**WHAT YOU HAVE TO DO**:
Full transcription, minus images: write out the listing below exactly as it appears.

**AVAILABLE DATA**:
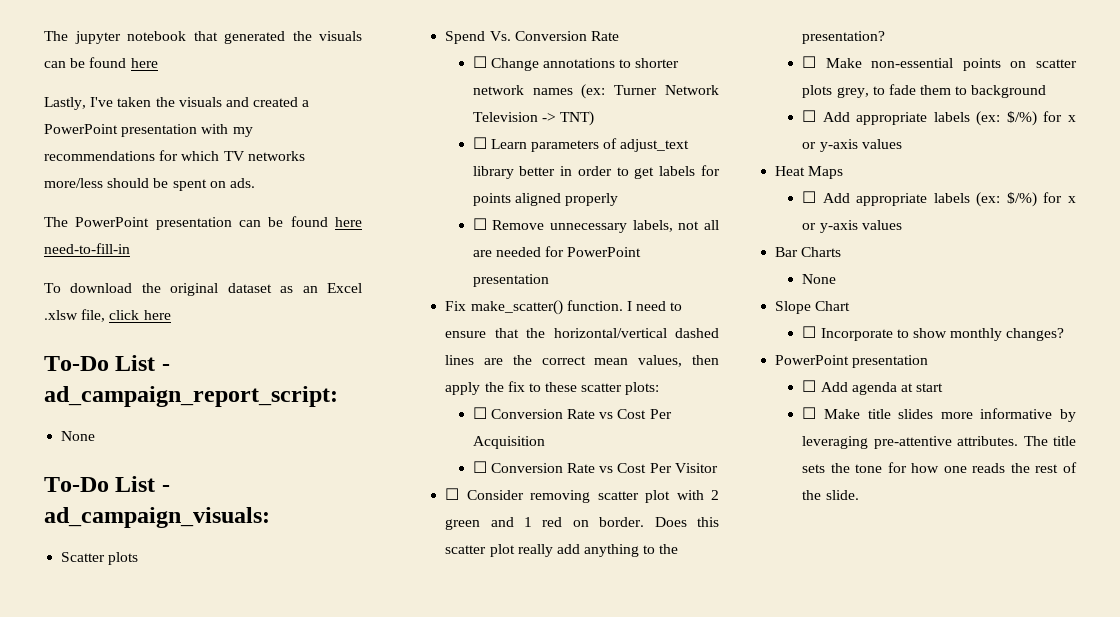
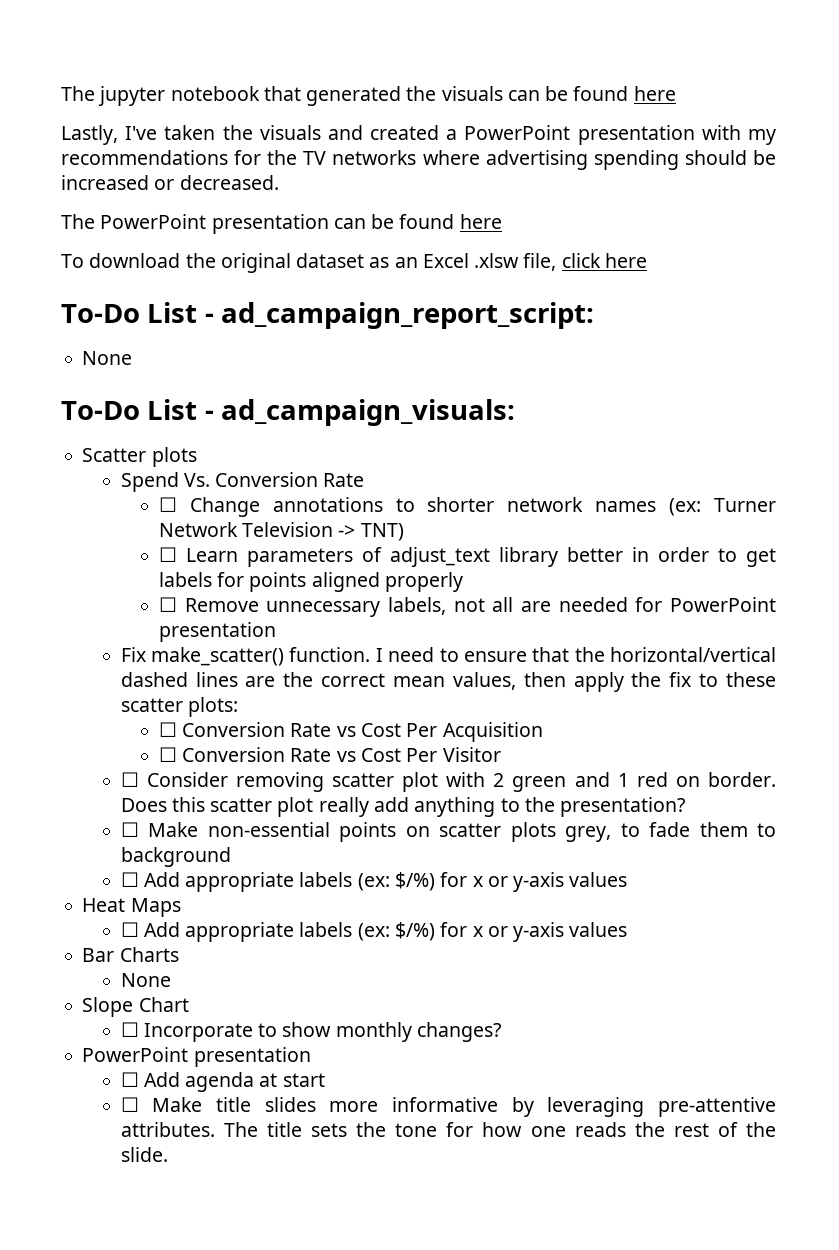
- Lastly, I've taken the visuals and created a PowerPoint presentation with my recommendations for which TV networks more/less should be spent on ads.
+ Lastly, I've taken the visuals and created a PowerPoint presentation with my recommendations for the TV networks where advertising spending should be increased or decreased.
- The PowerPoint presentation can be found here need-to-fill-in
+ The PowerPoint presentation can be found here

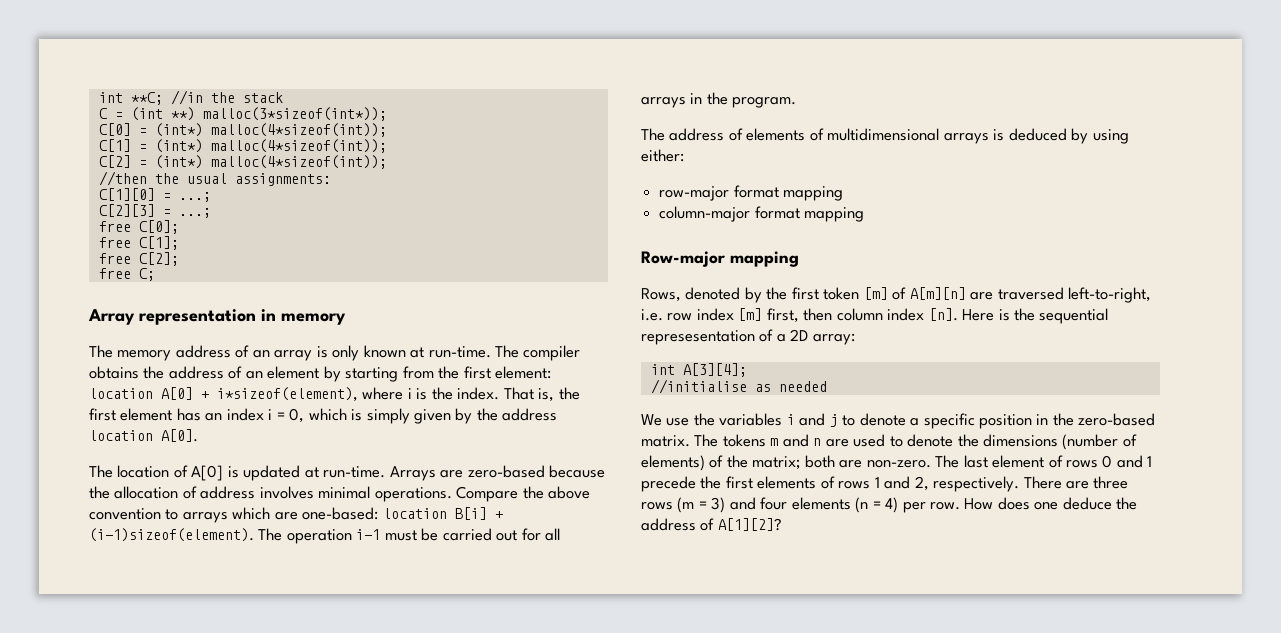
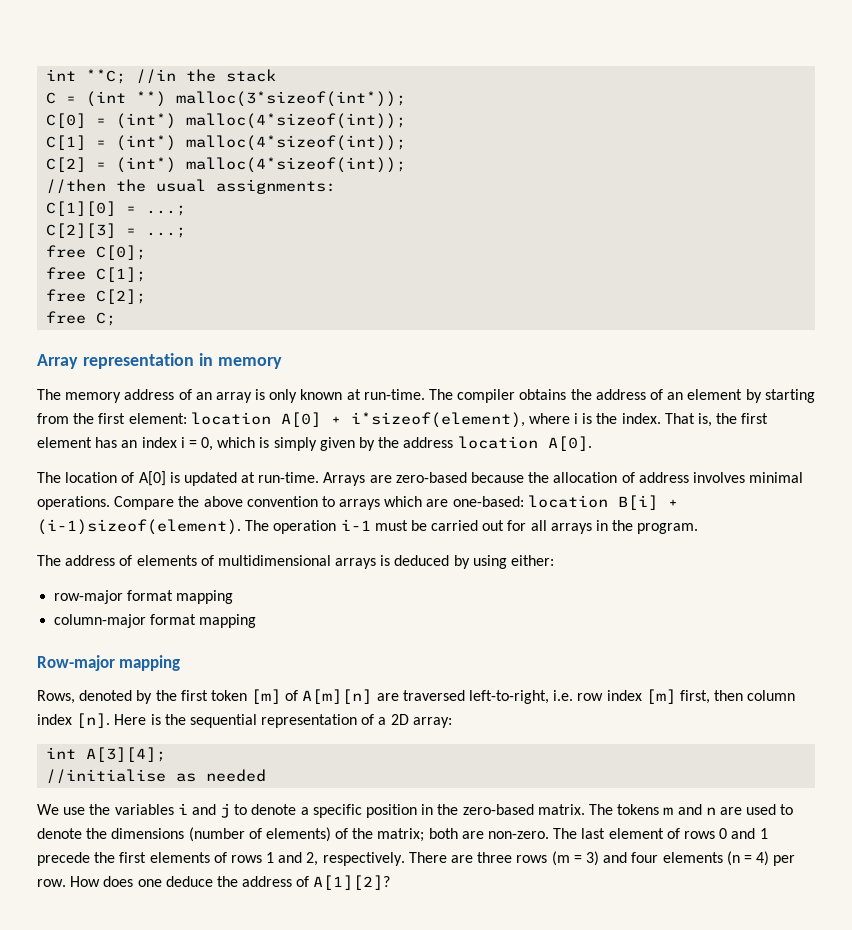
- Here is the sequential represesentation of a 2D array:
+ Here is the sequential representation of a 2D array:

**FINISHED EXERCISE**:
- Lastly, I've taken the visuals and created a PowerPoint presentation with my recommendations for which TV networks more/less should be spent on ads.
+ Lastly, I've taken the visuals and created a PowerPoint presentation with my recommendations for the TV networks where advertising spending should be increased or decreased.
- The PowerPoint presentation can be found here need-to-fill-in
+ The PowerPoint presentation can be found here

- Here is the sequential represesentation of a 2D array:
+ Here is the sequential representation of a 2D array:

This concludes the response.